Les animaux domestiques peuvent-ils perdre la mémoire, être désorientés comme pourraient l’être des humains souffrant de maladies neurodégénératives ? La réponse est oui et c’est l’objet des études menées par des vétérinaires toulousains. Ils présenteront leurs travaux au grand public dans le cadre de la Semaine du cerveau, mardi 17 mars à Toulouse (1).

Enseignants-chercheurs à l’École nationale vétérinaire de Toulouse (ENVT), Giovanni Mogicato et Charles Montel travaillent aussi au sein de l’unité de recherche Inserm ToNIC (Toulouse NeuroImaging Center). Ils s’intéressent au vieillissement cérébral chez les animaux domestiques, notamment les chiens et les chats. « Et c’est d’autant plus pertinent aujourd’hui que, comme chez l’être humain, avec les progrès de la médecine, les animaux vivent de plus en plus vieux. Et on voit apparaître des maladies neurodégénératives. Chez le chien, ce qu’on appelle le syndrome de dysfonctionnement cognitif ressemble énormément à la maladie d’Alzheimer », posent les deux chercheurs.

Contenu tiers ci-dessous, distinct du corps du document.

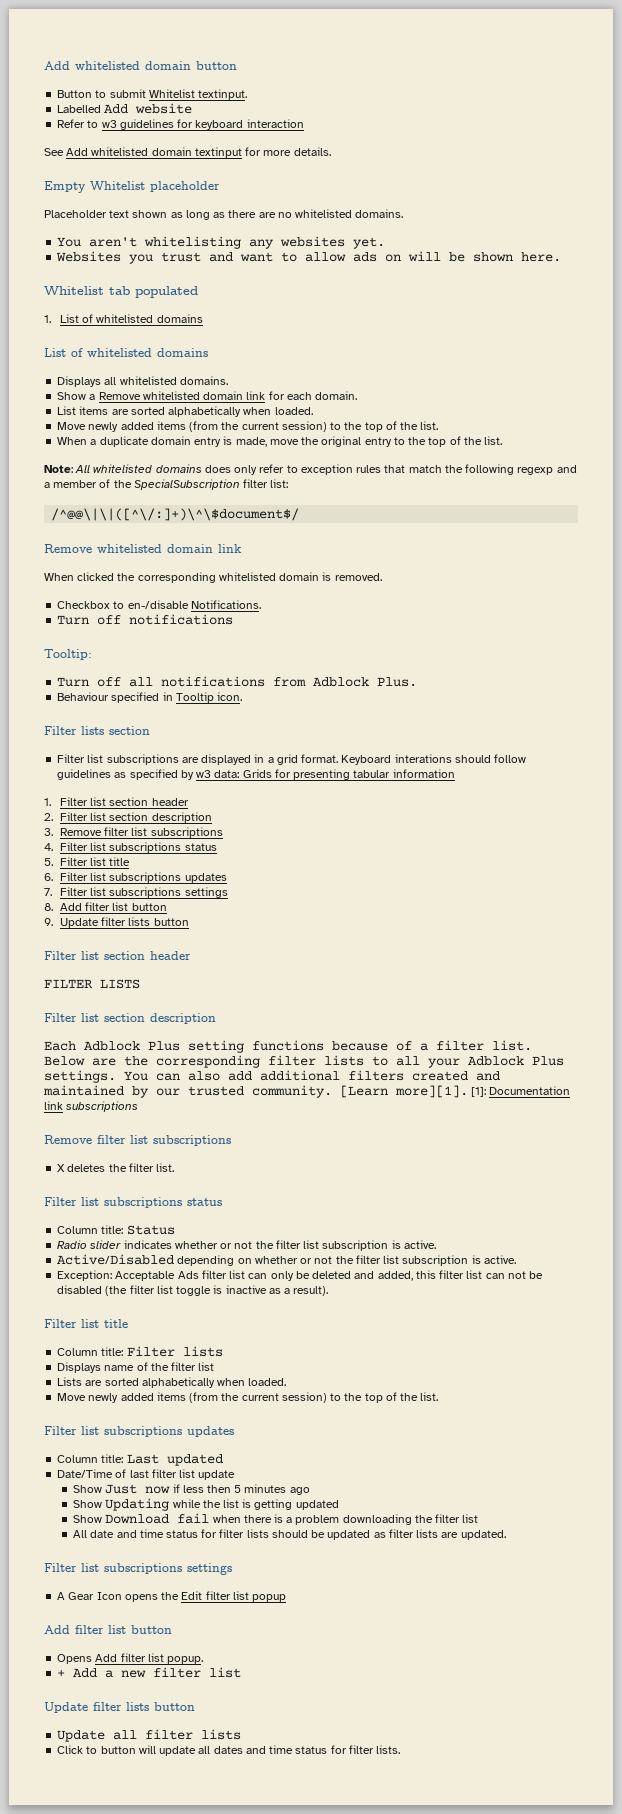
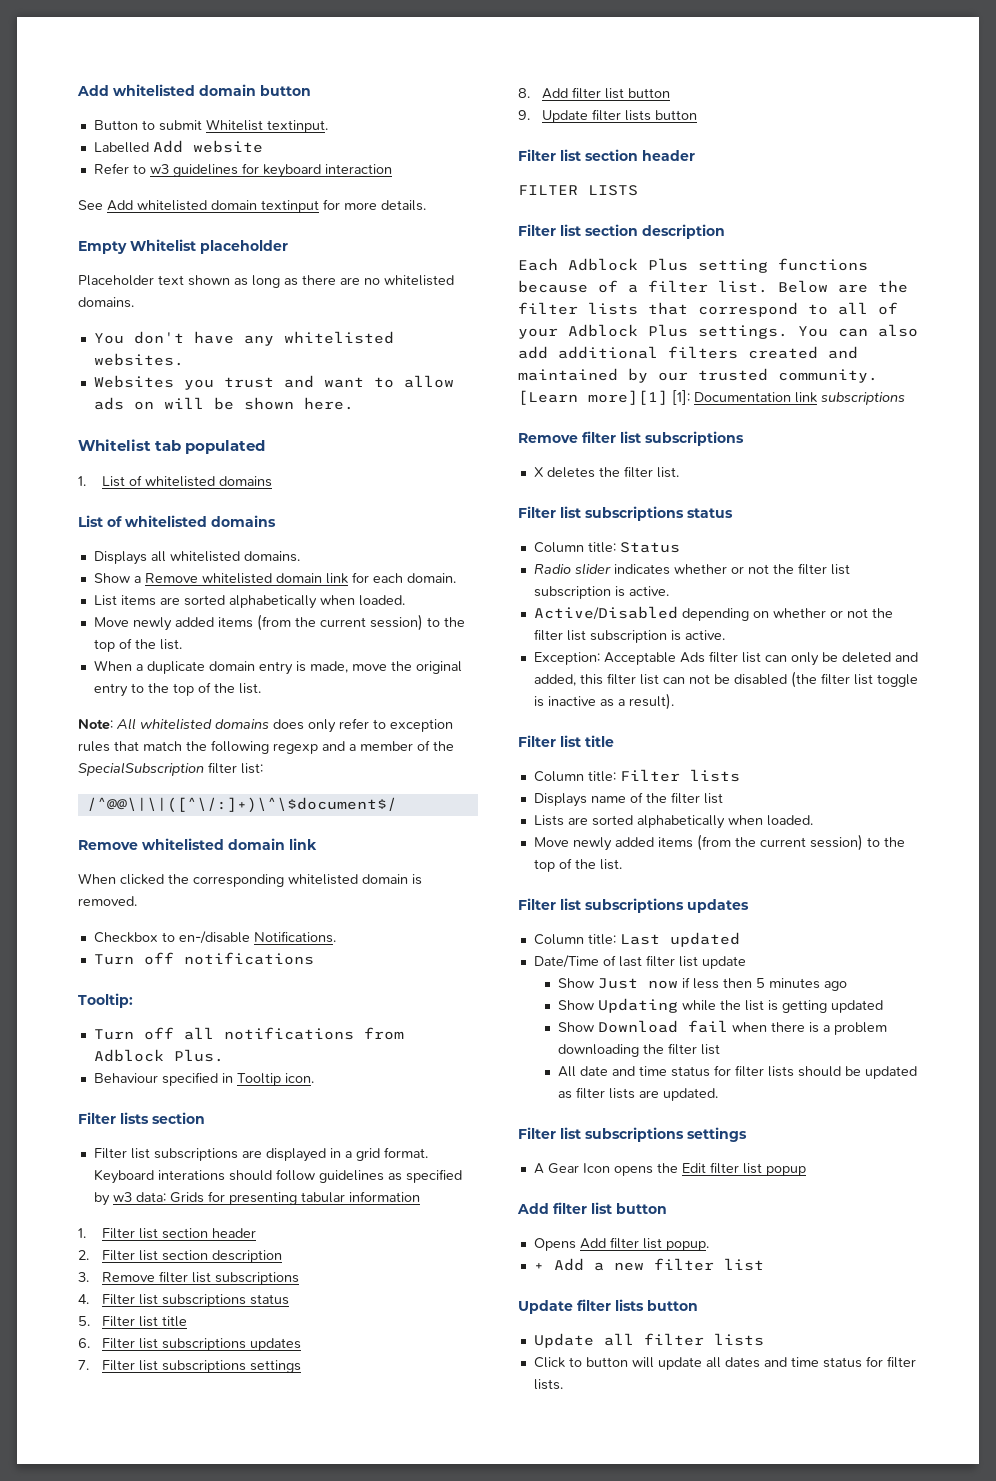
[89,236,386,249] aren't whitelisting any websites yet. -> [133,331,394,346] [93,353,184,366] don't have any whitelisted websites.
[156,1055,364,1068] corresponding filter lists -> [518,302,798,317] filter lists that correspond
(420, 1061) none -> [878,302,898,315] of
[395,1085,468,1098] more][1]. -> [588,390,668,405] more][1]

« On peut améliorer l’alimentation de l’animal et le stimuler »
Parler de ces recherches permet de sensibiliser les propriétaires de chiens et de chats. « Souvent, ils pensent juste que c’est une question de vieillissement. Ils consultent beaucoup leur vétérinaire quand l’animal est jeune, notamment pour le suivi des vaccins, mais pas quand l’animal vieillit », explique Giovanni Mogicato, qui indique quelques symptômes à repérer. « Un chien avec un syndrome de dysfonctionnement cognitif peut ne pas retrouver son chemin, y compris dans la maison. Alors que, d’habitude, il attend près de la poignée de la porte que son maître lui ouvre, il va se positionner de l’autre côté. Il peut changer de comportement, être très fatigué, ne plus être propre, tous ces signaux peuvent inviter à consulter. Chez un chat, qui dort beaucoup et qui vit moins près de son maître, les signes cliniques seront moins faciles à voir. »

La consultation chez un professionnel de la santé animale permettra d’écarter d’autres pathologies, comme la surdité ou des problèmes de vue. « On procédera par élimination et en s’appuyant sur un questionnaire cognitif, mais le diagnostic n’est pas simple à établir. Il n’existe actuellement pas de traitement, mais on peut améliorer l’alimentation de l’animal, essayer de le stimuler », complète Charles Montel.
La recherche, quant à elle, pourrait servir l’être humain. « Les cerveaux d’un chien et d’un humain sont anatomiquement comparables et ils évoluent tous les deux dans le même environnement, donc ce qu’on peut trouver chez l’animal est utile et inversement », concluent les chercheurs.